[Data items]
------------------------
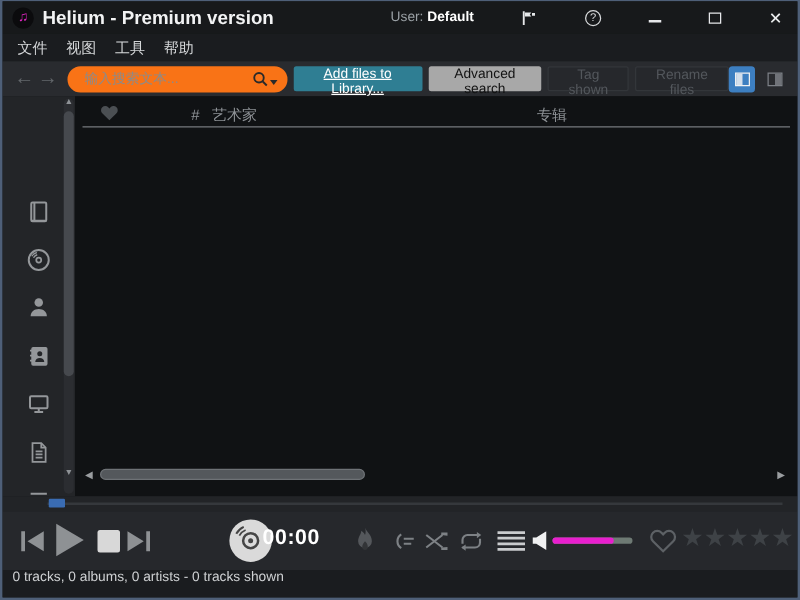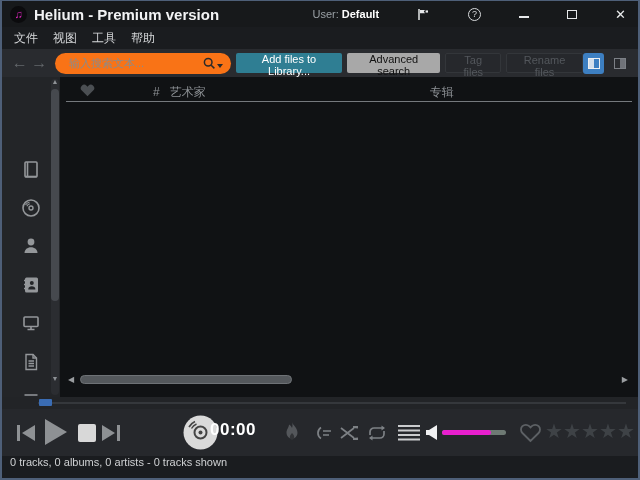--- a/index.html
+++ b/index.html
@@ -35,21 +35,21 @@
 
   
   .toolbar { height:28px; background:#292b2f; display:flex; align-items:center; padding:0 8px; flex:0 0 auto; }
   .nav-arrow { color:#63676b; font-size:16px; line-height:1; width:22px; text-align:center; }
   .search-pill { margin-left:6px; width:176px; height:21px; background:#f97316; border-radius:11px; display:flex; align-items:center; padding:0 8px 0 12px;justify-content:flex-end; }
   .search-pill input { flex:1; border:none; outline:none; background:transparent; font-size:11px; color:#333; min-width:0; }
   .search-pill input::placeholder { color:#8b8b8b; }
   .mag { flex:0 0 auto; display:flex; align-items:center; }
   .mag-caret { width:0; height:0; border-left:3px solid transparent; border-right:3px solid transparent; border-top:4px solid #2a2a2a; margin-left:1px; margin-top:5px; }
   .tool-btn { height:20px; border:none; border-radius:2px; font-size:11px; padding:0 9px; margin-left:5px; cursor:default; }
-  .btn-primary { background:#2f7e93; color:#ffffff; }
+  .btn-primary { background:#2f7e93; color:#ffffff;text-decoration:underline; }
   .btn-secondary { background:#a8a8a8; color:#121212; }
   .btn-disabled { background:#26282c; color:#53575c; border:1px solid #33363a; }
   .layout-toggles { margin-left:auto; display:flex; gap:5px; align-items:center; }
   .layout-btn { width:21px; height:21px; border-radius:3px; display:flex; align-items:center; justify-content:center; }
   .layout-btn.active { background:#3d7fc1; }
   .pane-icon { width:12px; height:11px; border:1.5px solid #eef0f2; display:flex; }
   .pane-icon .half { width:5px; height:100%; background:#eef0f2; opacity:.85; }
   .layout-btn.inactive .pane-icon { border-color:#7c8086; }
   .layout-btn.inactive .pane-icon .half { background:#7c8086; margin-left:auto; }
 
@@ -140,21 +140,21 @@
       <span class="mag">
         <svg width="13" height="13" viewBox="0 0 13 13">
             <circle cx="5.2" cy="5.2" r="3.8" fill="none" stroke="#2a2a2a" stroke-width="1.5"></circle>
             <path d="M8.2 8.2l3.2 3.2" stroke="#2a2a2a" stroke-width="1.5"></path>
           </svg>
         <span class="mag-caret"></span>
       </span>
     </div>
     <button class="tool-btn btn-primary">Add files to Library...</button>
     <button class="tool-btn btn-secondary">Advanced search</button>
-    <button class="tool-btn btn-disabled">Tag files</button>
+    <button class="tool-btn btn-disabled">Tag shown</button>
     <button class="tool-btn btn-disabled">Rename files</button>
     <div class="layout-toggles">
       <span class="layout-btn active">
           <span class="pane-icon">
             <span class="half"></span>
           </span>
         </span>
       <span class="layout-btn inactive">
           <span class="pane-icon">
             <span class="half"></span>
------------------------
### WORK ORDER
Pictures must be left out when the records are transcribed exactly.

### WRITTEN SOLUTION
--- a/index.html
+++ b/index.html
@@ -35,21 +35,21 @@
 
   
   .toolbar { height:28px; background:#292b2f; display:flex; align-items:center; padding:0 8px; flex:0 0 auto; }
   .nav-arrow { color:#63676b; font-size:16px; line-height:1; width:22px; text-align:center; }
   .search-pill { margin-left:6px; width:176px; height:21px; background:#f97316; border-radius:11px; display:flex; align-items:center; padding:0 8px 0 12px;justify-content:flex-end; }
   .search-pill input { flex:1; border:none; outline:none; background:transparent; font-size:11px; color:#333; min-width:0; }
   .search-pill input::placeholder { color:#8b8b8b; }
   .mag { flex:0 0 auto; display:flex; align-items:center; }
   .mag-caret { width:0; height:0; border-left:3px solid transparent; border-right:3px solid transparent; border-top:4px solid #2a2a2a; margin-left:1px; margin-top:5px; }
   .tool-btn { height:20px; border:none; border-radius:2px; font-size:11px; padding:0 9px; margin-left:5px; cursor:default; }
-  .btn-primary { background:#2f7e93; color:#ffffff; }
+  .btn-primary { background:#2f7e93; color:#ffffff;text-decoration:underline; }
   .btn-secondary { background:#a8a8a8; color:#121212; }
   .btn-disabled { background:#26282c; color:#53575c; border:1px solid #33363a; }
   .layout-toggles { margin-left:auto; display:flex; gap:5px; align-items:center; }
   .layout-btn { width:21px; height:21px; border-radius:3px; display:flex; align-items:center; justify-content:center; }
   .layout-btn.active { background:#3d7fc1; }
   .pane-icon { width:12px; height:11px; border:1.5px solid #eef0f2; display:flex; }
   .pane-icon .half { width:5px; height:100%; background:#eef0f2; opacity:.85; }
   .layout-btn.inactive .pane-icon { border-color:#7c8086; }
   .layout-btn.inactive .pane-icon .half { background:#7c8086; margin-left:auto; }
 
@@ -140,21 +140,21 @@
       <span class="mag">
         <svg width="13" height="13" viewBox="0 0 13 13">
             <circle cx="5.2" cy="5.2" r="3.8" fill="none" stroke="#2a2a2a" stroke-width="1.5"></circle>
             <path d="M8.2 8.2l3.2 3.2" stroke="#2a2a2a" stroke-width="1.5"></path>
           </svg>
         <span class="mag-caret"></span>
       </span>
     </div>
     <button class="tool-btn btn-primary">Add files to Library...</button>
     <button class="tool-btn btn-secondary">Advanced search</button>
-    <button class="tool-btn btn-disabled">Tag files</button>
+    <button class="tool-btn btn-disabled">Tag shown</button>
     <button class="tool-btn btn-disabled">Rename files</button>
     <div class="layout-toggles">
       <span class="layout-btn active">
           <span class="pane-icon">
             <span class="half"></span>
           </span>
         </span>
       <span class="layout-btn inactive">
           <span class="pane-icon">
             <span class="half"></span>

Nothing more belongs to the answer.